World’s biggest dairy exporter to increase milk production again
Output will advance 2.3% to 1.856bn kilogrammes of milk solids in the year ending May 31, 2015, the Ministry for Primary Industries said. The dairy herd expanded to 5.01m cows on July 1, 2013, from 4.82m a year earlier, and will hold at 5m this year.
Earnings from milk have dropped for New Zealand farmers amid increasing global supply, helping curb world food costs.
Prices will extend declines over the next year as exporters in the US and Europe boost output and slower economic growth limits demand in China, the largest buyer of whole milk powder.
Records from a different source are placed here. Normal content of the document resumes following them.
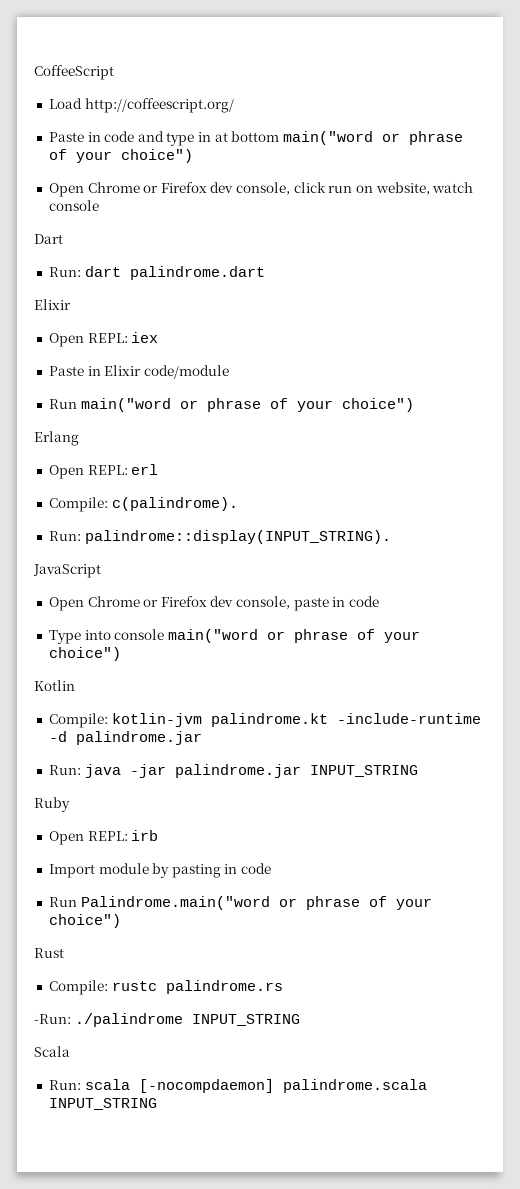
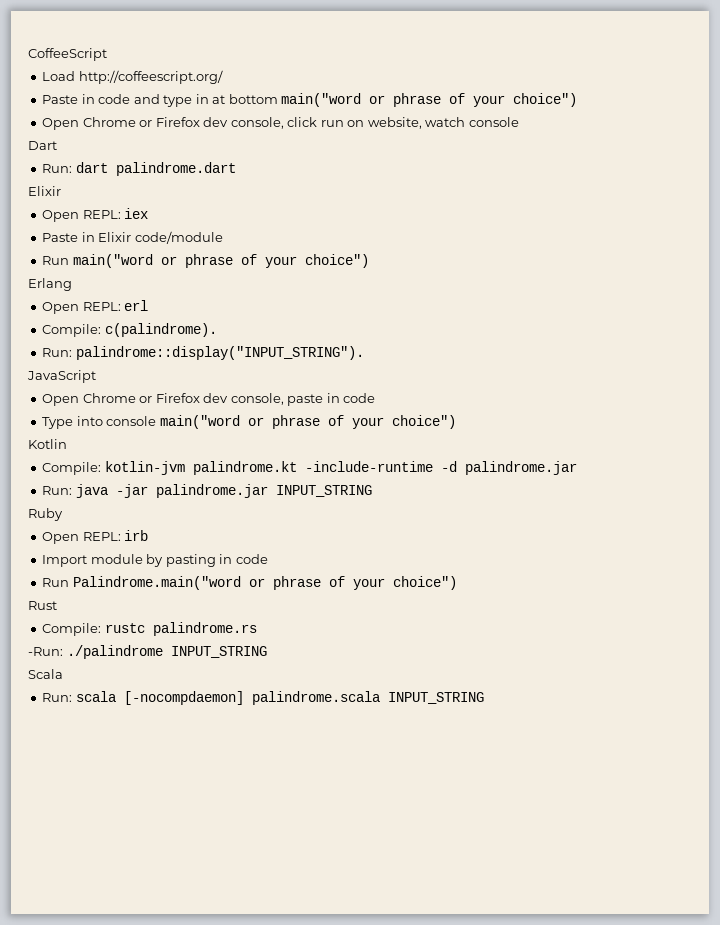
- Run: palindrome::display(INPUT_STRING).
+ Run: palindrome::display("INPUT_STRING").

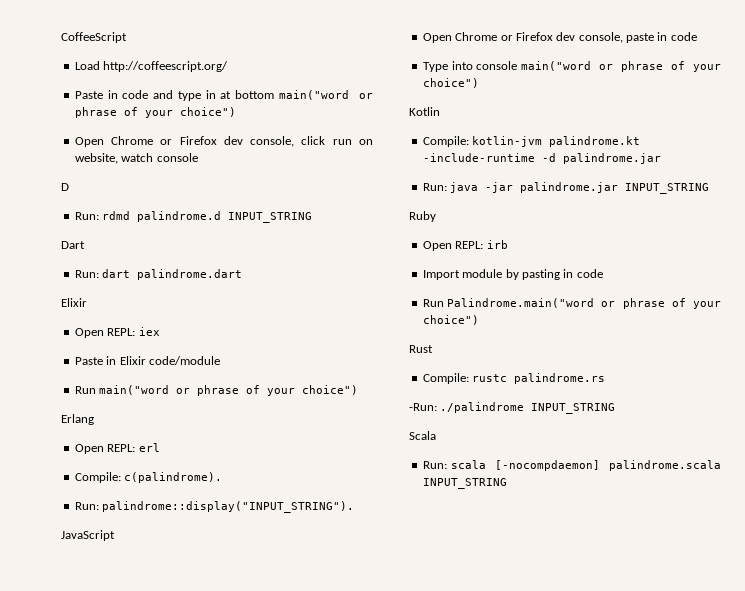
+ D
+ Run: rdmd palindrome.d INPUT_STRING

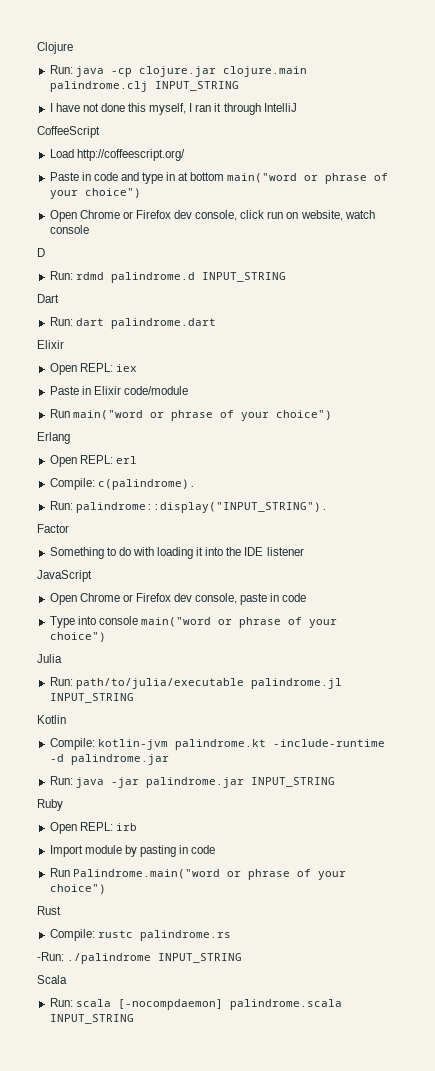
+ Clojure
+ Run: java -cp clojure.jar clojure.main palindrome.clj INPUT_STRING
+ I have not done this myself, I ran it through IntelliJ
+ Factor
+ Something to do with loading it into the IDE listener
+ Julia
+ Run: path/to/julia/executable palindrome.jl INPUT_STRING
Fonterra, the biggest dairy exporter, forecasts that supply in New Zealand will increase 2% in 2014-15.
Rising output is “a result of a continued long-term trend in increasing cow numbers and more moderate growth in milk yield per cow”, the government report said.
“Dairy prices have been falling over the last few months and are expected to remain subdued” after New Zealand, the US, EU and Australia boosted production, it said.
Whole milk powder prices have tumbled 28% since reaching this year’s high of $5,005 (€3,695) a tonne on February 4, according to Fonterra’s twice-monthly GlobalDairyTrade auction.
The average winning price was $3,594 (€2,653) a tonne on June 3 from a record $5,245 (€3,872) on April 16, 2013.
Fonterra will pay its farmer shareholders NZ$7 (€4.38) per kg of milk solids for the 2014-15 season from NZ$8.40 (€5.28) a year earlier. The company forecasts supply at 1.616bn kilograms of milk solids in 2014-15 from 1.584 billion a year earlier.
World food prices declined 1.2% in May, according to the UN’s Food and Agriculture Organisation.